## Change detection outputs
* * *
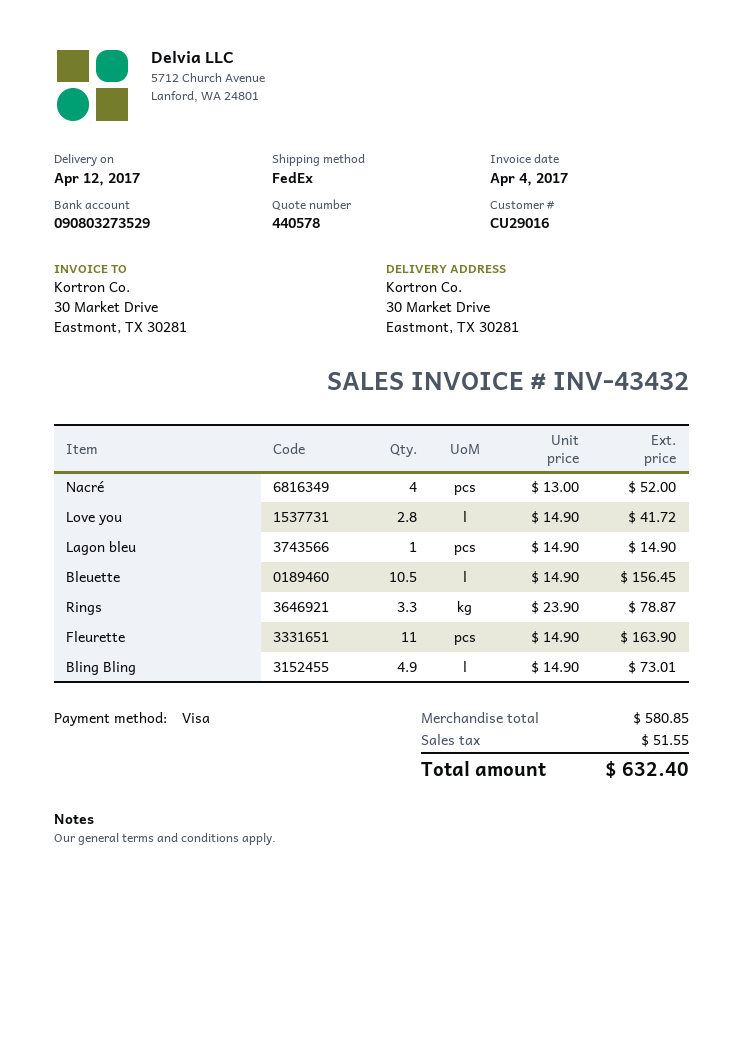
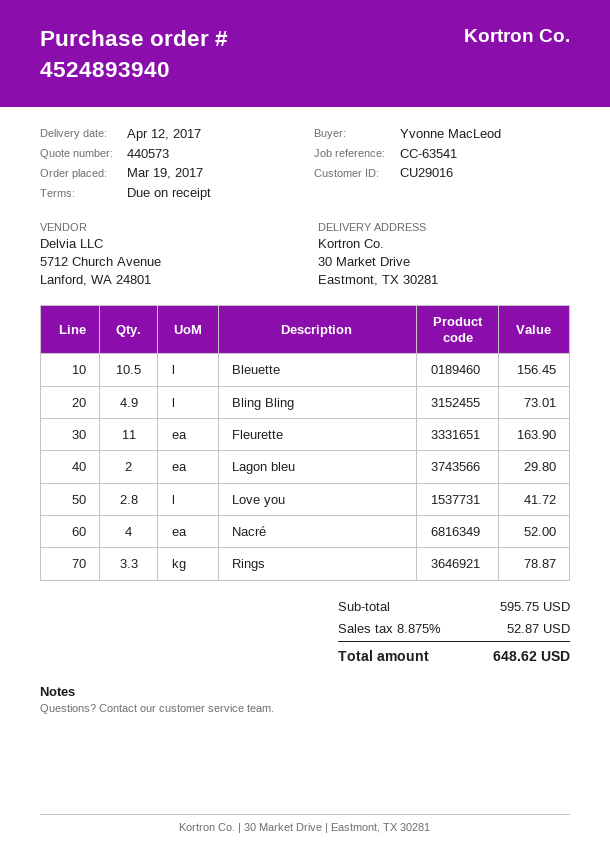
quote number: 440578 -> 440573
Lagon bleu: 1 for 14.90 -> 2 for 29.80
subtotal: 580.85 -> 595.75
tax: 51.55 -> 52.87
total: 632.40 -> 648.62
* * *
## INSTRUCTIONS TO FOLLOW
Within the records above, the line carrying "subtotal: 580.85 -> 595.75" starts the range and the last line ends it. Set down that range exactly.

## PROBLEM SOLUTION
subtotal: 580.85 -> 595.75
tax: 51.55 -> 52.87
total: 632.40 -> 648.62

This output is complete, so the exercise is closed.